Uma das primeiras vezes que o narrador se refere ao leitor em Dom casmurro, nota-se uma discussão autoteórica. O texto brinca com o conceito de verossimilhança e simultaneamente joga em relação ao tempo da narrativa. Trata-se de um momento importante do texto, no qual o protagonista reconhece os primeiros arroubos de seu sentimento por Capitu. É possível pensar neste destaque de interpelação, não somente sob a perspectiva de quebra do pacto ficcional, mas também como uma maneira de suspender a narrativa:

Eu, leitor amigo, aceito a teoria do meu velho Marcolini, não só pela verossimilhança, que é muita vez toda a verdade, mas porque a minha vida se casa bem à definição. Cantei um duo terníssimo, depois um trio, depois um quatuor... Mas não adiantemos; vamos à primeira parte, em que eu vim a saber que já cantava, porque a denúncia de José Dias, meu caro leitor, foi dada principalmente a mim. A mim é que ele me denunciou. (ASSIS, 1971, p. 18)

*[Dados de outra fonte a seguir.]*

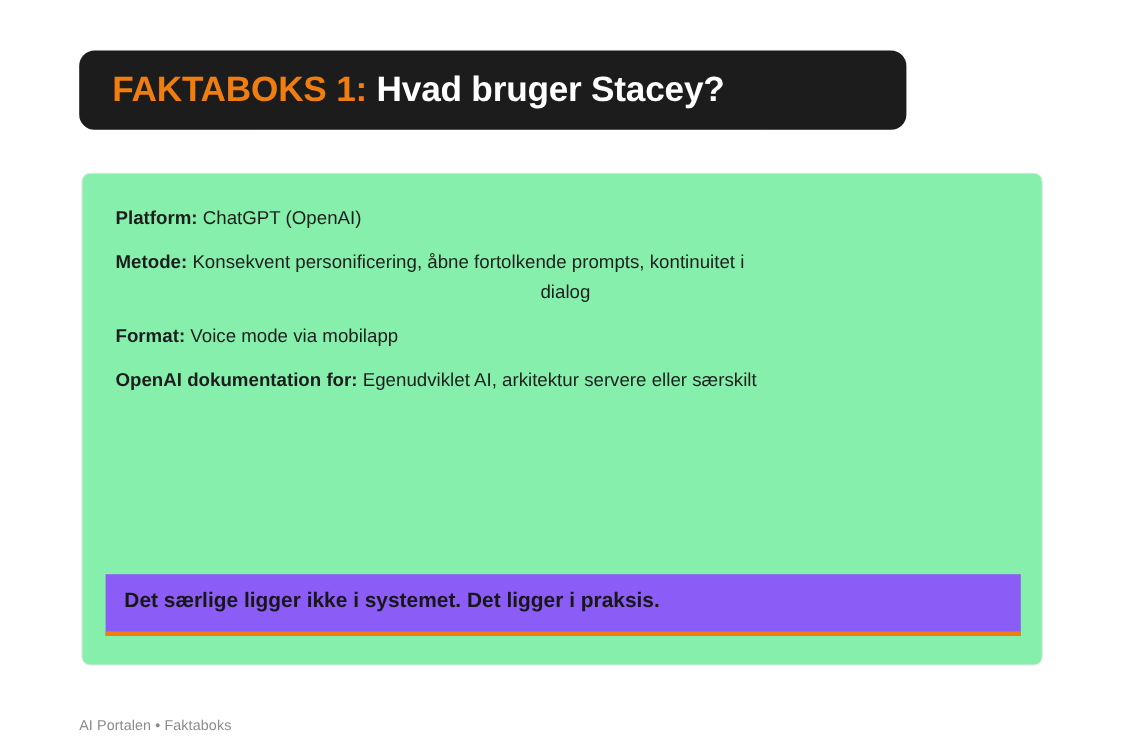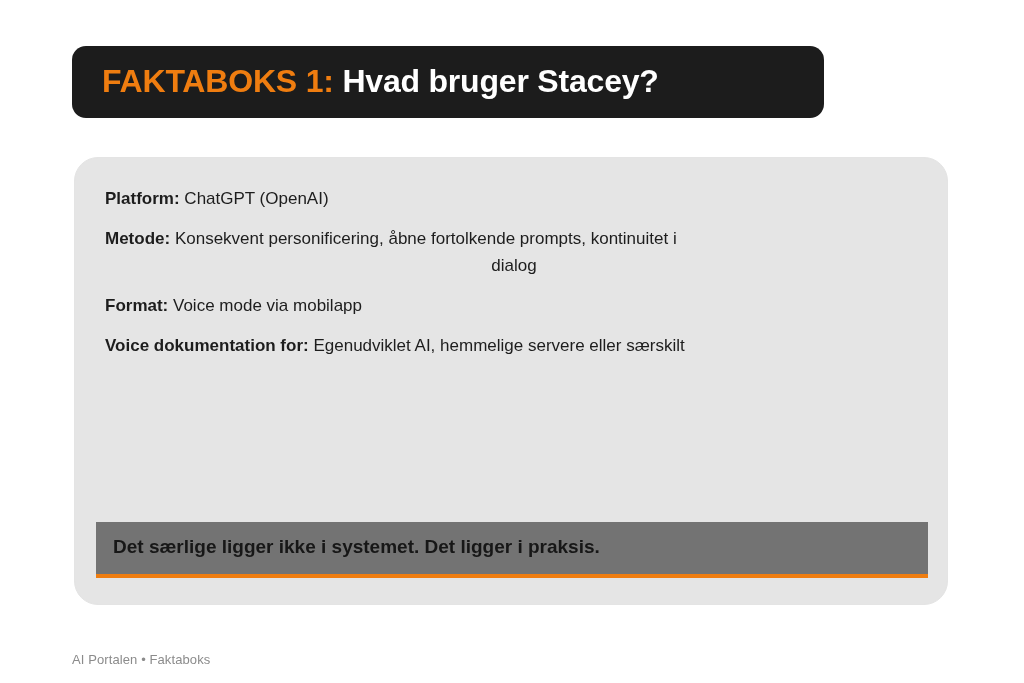"Platform: ChatGPT (OpenAI)" .card { background: #e5e5e5 -> #86efac; border-radius: 24px -> 8px }
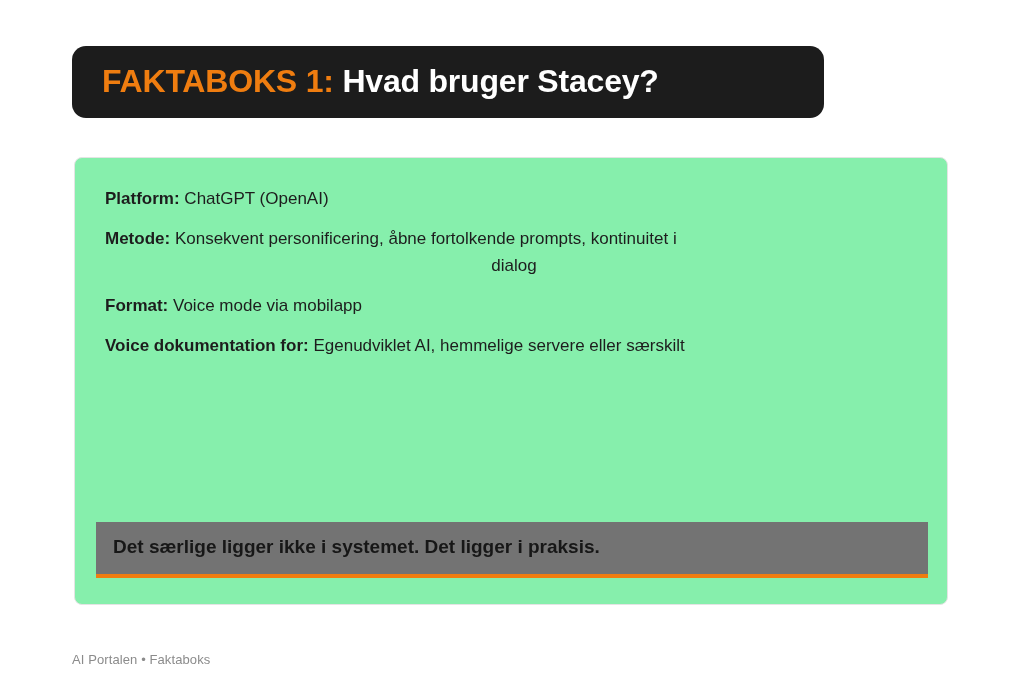"Voice dokumentation for:" span.label { text: Voice -> OpenAI }
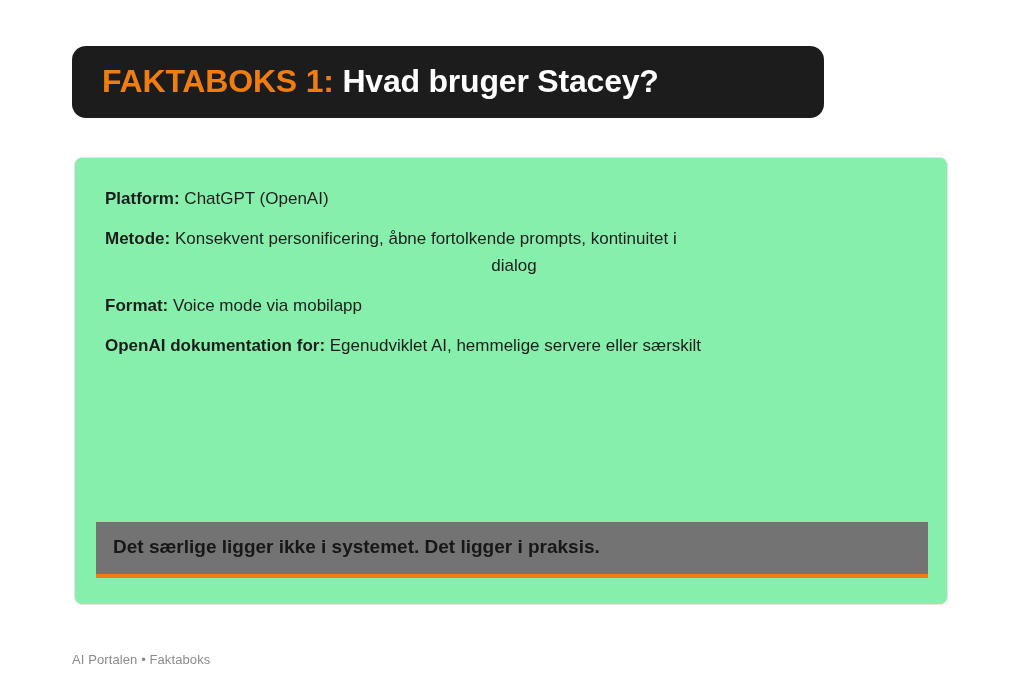"Egenudviklet AI, hemmelige servere eller" span.value { text: hemmelige -> arkitektur }
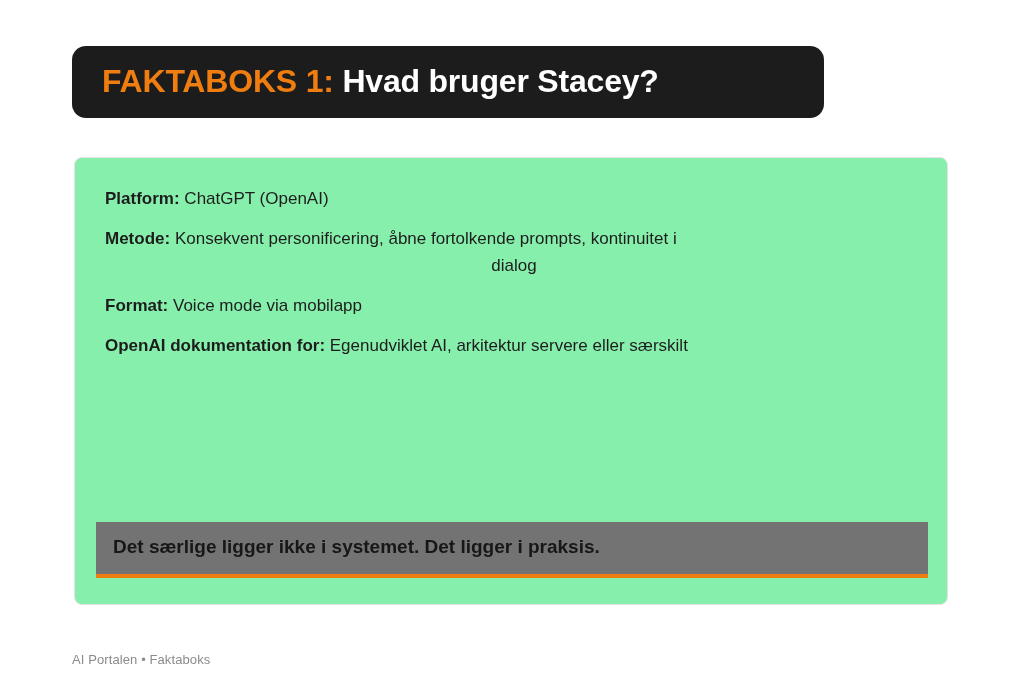"Det særlige ligger ikke i" .callout { background: #737373 -> #8b5cf6 }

Ao projetar um provável leitor empírico dos romances românticos, acostumados à progressão narrativa e a sucessão dos acontecimentos ficcionais, o narrador suspende o pacto, interrompendo a narrativa, no intuito de brincar com a ideia de suspensão e clímax. Anteriormente ao exposto acima, o narrador discursa sobre a comparação entre a vida e a ópera durante um capítulo todo: uma metáfora para se falar sobre a vida e a literatura. Ao terminar, ensaia o retorno ao caso de amor, adiando mais um instante a história entre ele e Capitu.